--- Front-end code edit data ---
------------------------------------------------------------

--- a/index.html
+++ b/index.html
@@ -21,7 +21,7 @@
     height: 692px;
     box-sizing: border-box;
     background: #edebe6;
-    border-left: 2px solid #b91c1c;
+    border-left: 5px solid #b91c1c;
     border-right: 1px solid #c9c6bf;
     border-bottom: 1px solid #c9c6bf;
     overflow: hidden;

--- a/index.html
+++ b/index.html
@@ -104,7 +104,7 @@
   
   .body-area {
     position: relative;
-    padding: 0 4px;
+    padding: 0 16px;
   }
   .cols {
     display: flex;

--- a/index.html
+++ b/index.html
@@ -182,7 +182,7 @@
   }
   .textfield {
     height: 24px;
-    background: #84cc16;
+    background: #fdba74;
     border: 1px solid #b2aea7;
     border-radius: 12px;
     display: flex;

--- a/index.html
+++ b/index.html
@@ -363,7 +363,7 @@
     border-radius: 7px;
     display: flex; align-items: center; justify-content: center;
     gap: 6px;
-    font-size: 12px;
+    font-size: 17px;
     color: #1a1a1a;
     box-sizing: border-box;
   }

------------------------------------------------------------

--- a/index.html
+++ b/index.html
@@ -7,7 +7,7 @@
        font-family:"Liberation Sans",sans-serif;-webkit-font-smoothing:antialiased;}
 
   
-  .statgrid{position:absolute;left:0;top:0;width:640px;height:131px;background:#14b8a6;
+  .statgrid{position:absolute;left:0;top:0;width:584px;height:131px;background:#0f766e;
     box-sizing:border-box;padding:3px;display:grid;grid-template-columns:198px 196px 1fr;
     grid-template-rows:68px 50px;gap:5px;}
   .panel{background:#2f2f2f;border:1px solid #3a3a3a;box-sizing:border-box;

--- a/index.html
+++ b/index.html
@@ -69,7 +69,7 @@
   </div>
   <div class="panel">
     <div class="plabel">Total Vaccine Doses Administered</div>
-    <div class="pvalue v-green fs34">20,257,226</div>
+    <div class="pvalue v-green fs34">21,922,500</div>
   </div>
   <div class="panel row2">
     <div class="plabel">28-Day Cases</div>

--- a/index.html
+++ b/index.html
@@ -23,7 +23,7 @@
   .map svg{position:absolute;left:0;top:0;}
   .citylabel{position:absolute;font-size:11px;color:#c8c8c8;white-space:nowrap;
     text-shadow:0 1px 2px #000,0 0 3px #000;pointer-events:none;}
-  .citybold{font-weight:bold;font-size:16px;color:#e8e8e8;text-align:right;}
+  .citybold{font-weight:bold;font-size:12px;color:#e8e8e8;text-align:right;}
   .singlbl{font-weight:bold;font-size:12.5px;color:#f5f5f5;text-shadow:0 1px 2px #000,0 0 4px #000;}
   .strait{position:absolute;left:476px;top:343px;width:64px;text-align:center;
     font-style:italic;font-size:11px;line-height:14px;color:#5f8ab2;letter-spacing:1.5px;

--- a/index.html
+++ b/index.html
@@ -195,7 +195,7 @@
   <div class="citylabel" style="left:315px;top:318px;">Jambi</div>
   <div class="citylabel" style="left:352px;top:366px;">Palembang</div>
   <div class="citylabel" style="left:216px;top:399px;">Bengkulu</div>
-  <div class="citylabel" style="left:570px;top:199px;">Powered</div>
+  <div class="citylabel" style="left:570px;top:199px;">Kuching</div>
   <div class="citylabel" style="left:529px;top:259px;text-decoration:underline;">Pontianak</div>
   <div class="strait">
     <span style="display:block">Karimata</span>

------------------------------------------------------------

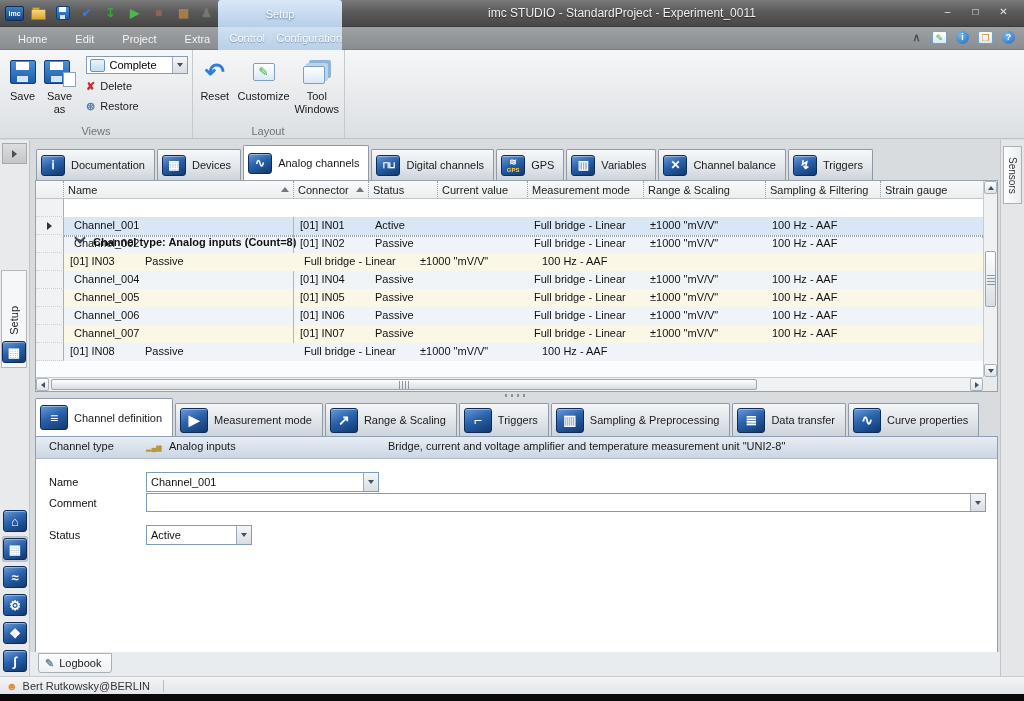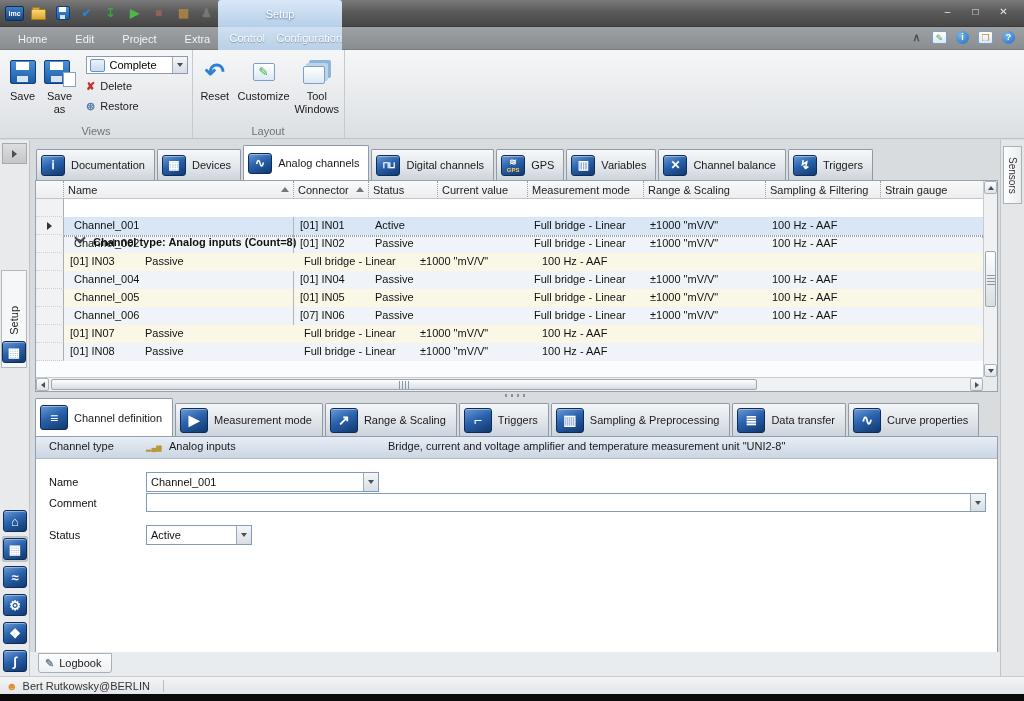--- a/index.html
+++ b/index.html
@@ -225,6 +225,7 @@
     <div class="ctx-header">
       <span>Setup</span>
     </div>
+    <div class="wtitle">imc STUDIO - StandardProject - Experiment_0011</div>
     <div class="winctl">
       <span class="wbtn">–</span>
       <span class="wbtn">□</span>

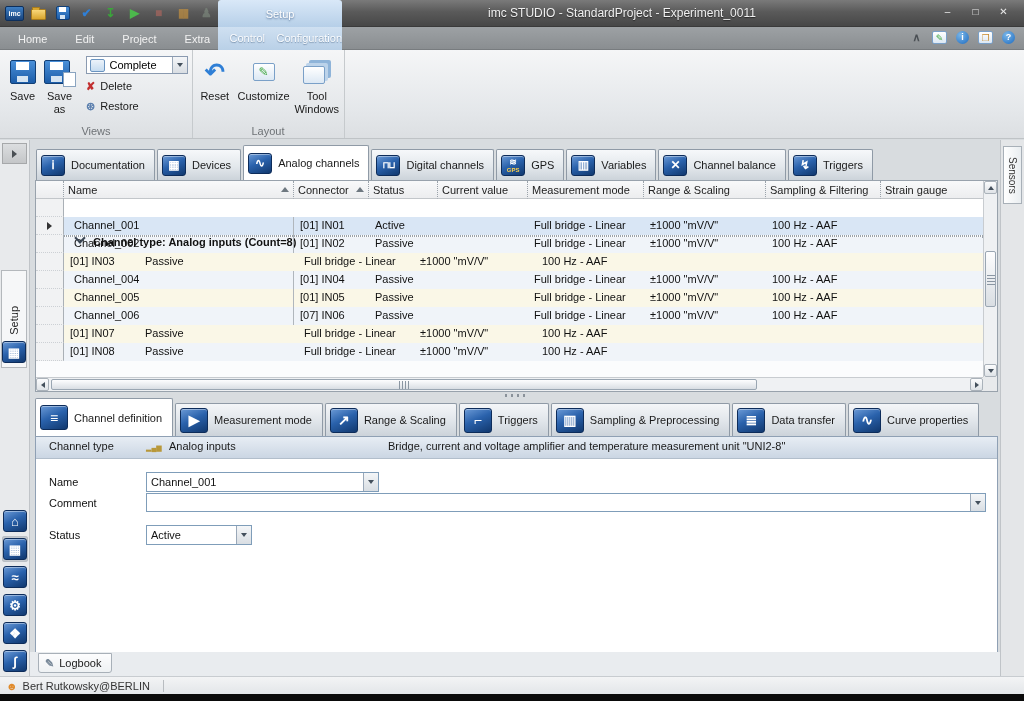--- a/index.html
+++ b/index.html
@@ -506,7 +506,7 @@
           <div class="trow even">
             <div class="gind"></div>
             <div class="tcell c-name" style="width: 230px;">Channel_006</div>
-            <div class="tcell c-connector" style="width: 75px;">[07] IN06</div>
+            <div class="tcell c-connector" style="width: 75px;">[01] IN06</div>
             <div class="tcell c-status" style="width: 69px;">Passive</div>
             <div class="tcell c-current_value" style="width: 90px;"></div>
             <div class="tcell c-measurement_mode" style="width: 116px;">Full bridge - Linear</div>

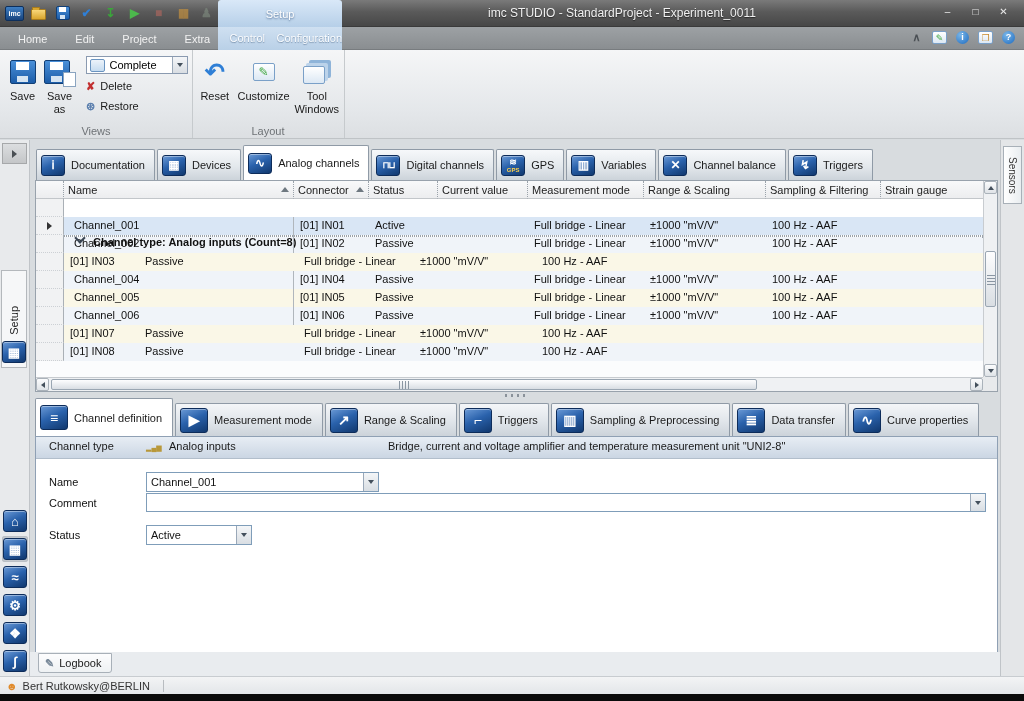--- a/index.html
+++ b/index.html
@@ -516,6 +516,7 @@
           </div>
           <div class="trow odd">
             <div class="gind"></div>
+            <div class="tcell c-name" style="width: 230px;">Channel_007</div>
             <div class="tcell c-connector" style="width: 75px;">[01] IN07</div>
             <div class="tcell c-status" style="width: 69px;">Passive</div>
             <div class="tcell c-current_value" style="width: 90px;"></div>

------------------------------------------------------------

--- Problem details ---
In the entries above, find each line with the word "plabel" and show it.

--- Result of this exercise ---
     <div class="plabel">Total Vaccine Doses Administered</div>
     <div class="plabel">28-Day Cases</div>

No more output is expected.